Bu güzelim kentte bulunma şansına erişen herkesin aklından bu soru geçiyordur. Düşünsenize, sağınıza baktığınızda Michelangelo’dan bir heykel, solunuza baktığınızda 13. Yüzyıldan bu yana dimdik duran kuleler, saraylar, şatolar arasındasınız. Üstelik bu rüyanın içinde yaşarken, size saatleri hiç de rutin ve alelade olmayan çan sesleri haber veriyor, ünlü katedralin çanlarına müthiş bir org eşlik ediyor.

-Şu Brugge ahalisi yaşamı güzelleştirmek adına ne de çok çaba harcamış… 

E, tabii Brugge Avrupa’nın “en önemli liman kenti” olma özelliğini yüzyıllarca korumuş, hep zenginler yatağı olmuş ama, “sular çekilince!” paralar da suyunu çekmiş olsa bile ortaçağdan günümüze kalanlar yetmez mi? 

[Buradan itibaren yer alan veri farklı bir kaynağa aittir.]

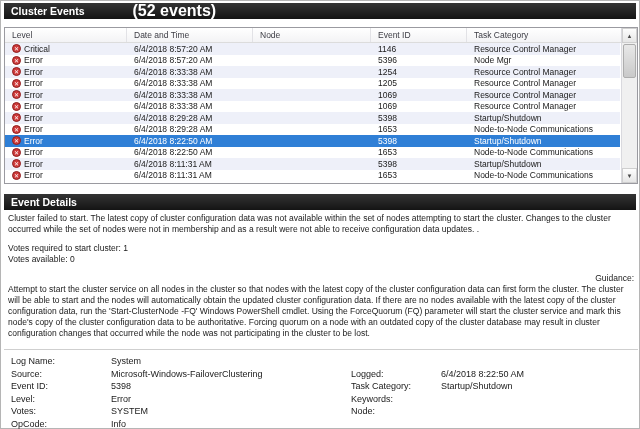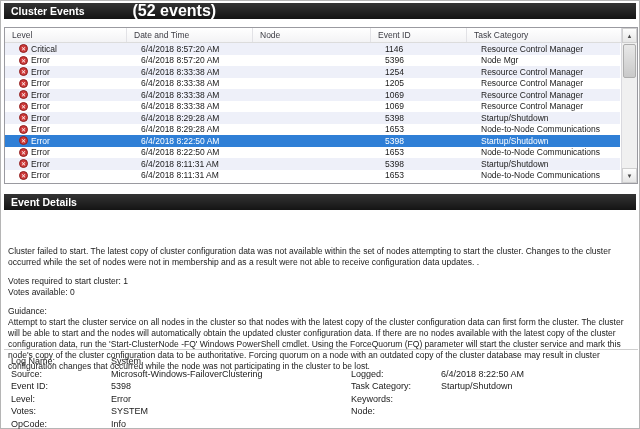--- a/index.html
+++ b/index.html
@@ -20,21 +20,21 @@
                   border:1px solid #9a9aa0; background:#fff; }
   .thead { display:flex; height:15px; border-bottom:1px solid #dcdcdc;
            background:linear-gradient(#ffffff,#f3f3f5); padding-right:17px; }
   .hcell { font-size:8.5px; color:#3c3c44; padding:2px 0 0 7px;
            border-right:1px solid #e2e2e6; white-space:nowrap; overflow:hidden; }
   .tbody { margin-right:17px; }
   .trow { display:flex; height:11.5px; align-items:center; cursor:default; }
   .trow:nth-child(odd) { background:#eef0f9; }
   .trow.selected { background:#2f7fd6; }
   .trow.selected .tcell { color:#fff; }
-  .tcell { font-size:8.5px; color:#1a1a1a; padding-left:14px; white-space:nowrap; overflow:hidden; }
+  .tcell { font-size:8.5px; color:#1a1a1a; padding-left:7px; white-space:nowrap; overflow:hidden; }
   .c0 { flex:0 0 122px; }
   .c1 { flex:0 0 126px; }
   .c2 { flex:0 0 118px; }
   .c3 { flex:0 0 96px; }
   .c4 { flex:1 1 auto; border-right:none; }
   .tcell.c0 { display:flex; align-items:center; gap:3px; }
   .err-icon { flex:0 0 9px; width:9px; height:9px; border-radius:50%;
               background:#cf3a3a; color:#fff; font-size:6px; line-height:9px;
               text-align:center; display:inline-block; border:1px solid #8e1f1f; }
 
@@ -46,24 +46,24 @@
          background:linear-gradient(#fdfdfd,#e6e6e6); border:1px solid #cfcfcf; }
   .arr.up { top:0; }
   .arr.down { bottom:0; }
   .vthumb { position:absolute; left:1px; top:16px; width:13px; height:34px;
             background:linear-gradient(#e8e8e8,#c9c9c9); border:1px solid #adadad; border-radius:2px; }
 
   
   .details-bar { top:193px; }
   .details-text { position:absolute; top:212px; left:7px; width:626px;
                   font-size:8.5px; line-height:11px; color:#1a1a1a; }
-  .desc { margin-bottom:8px;margin-top:33px; }
+  .desc { margin-bottom:8px; }
   .vote-line { height:11px; white-space:nowrap; }
   .votes .vote-line:nth-child(3) .vote-label { display:inline-block; min-width:92px; }
-  .guidance-label { margin-top:8px; }
+  .guidance-label { margin-top:8px;text-align:right; }
 
   
   .fields { position:absolute; top:348px; left:3px; width:634px;
             border-top:1px solid #cfcfcf; padding:5px 0 0 7px; }
   .frow { display:flex; height:12.5px; align-items:center; font-size:9px; color:#1a1a1a; }
   .flabel.left-label { flex:0 0 100px; }
   .fvalue.left-value { flex:0 0 240px; white-space:nowrap; overflow:hidden; }
   .flabel.right-label { flex:0 0 90px; }
   .fvalue.right-value { flex:1 1 auto; white-space:nowrap; overflow:hidden; }
 </style>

Buraya yolunuz düşerse eğer (keşke düşürmeye çalışsanız!) diye buyrun size bir kaç not:



Michelangelo’nun Meryem heykelini görmeyi unutmayın. Ünlü kilise, Church of Our Lady Brugge’de (*)  sergileniyor. Gerçi hem Napolyon hem Hitler, o şaheseri Brugge’den koparıp kendilerine el koymaya kalkışmışlar ama Meryem’in esareti uzun sürmemiş, ait olduğu yere dönmeyi her seferinde başarmış.

Kentin kilometrelerce uzanan kanallarında  mutlaka bir günübirlik gezi yapın, tekneniz suları yara yara ilerlerken sağ ve sol kıyıda, 13. Yüzyıldan kalan binaları, ön yüzlerindeki heykelleri, rölyefleri benim gibi hayran hayran izleyin, bembeyaz kuğuların sulara eğilen söğüt dallarının arasından zarif süzülüşü size Brugge halkının haksızlık karşısındaki isyanını anımsatsın. (**) Hani İmparator Maximilian  vergileri artırınca Brugge’de büyük bir kalkışma yaşanmış, ahali, imparatorun “uzun boyunlu” diye anılan sağ kolu Pieter Lanchals’ı Pazar Meydanında giyotine götürüp infaz etmiş, Maximilian hapsolduğu yerden bunu izlemiş ya, o efsaneden söz ediyorum. Efsaneye göre, Maximilan sonunda hapisten kurtulup, tekrar başa geçmiş, o zaman da Brugge halkını  “uzun boyunlu” dostunun intikamını alırcasına “kanallarda kuğu besleme cezası”na çarptırmış… “



Brugge’de müze enflasyonu var, elmas müzesinden, işkence aletleri müzesine kadar pek çok müzeyi gezebilirsiniz. Damak tadınıza uyarsa, çikolata müzesine gidin, ya da benim gibi meraklıysanız dantel müzesini görün. O güzelim dantelleri, bir zamanlar, Brugge’lü zarif hanımların kullanabilmesi için, çok çocuklu, fakir kadıncağızların “sokakta dilenmek yerine” büyük emek vererek bobinlere geçirilen incecik iplerle ördüğünü görüp etkilenirsiniz. Şimdilerde ise her yıl dünyanın her yerinden gelen “zengin kadınlar”ın bu hobiyi edinmek uğruna Brugge’de aylarca kalışına ise çok şaşırırsınız değil mi?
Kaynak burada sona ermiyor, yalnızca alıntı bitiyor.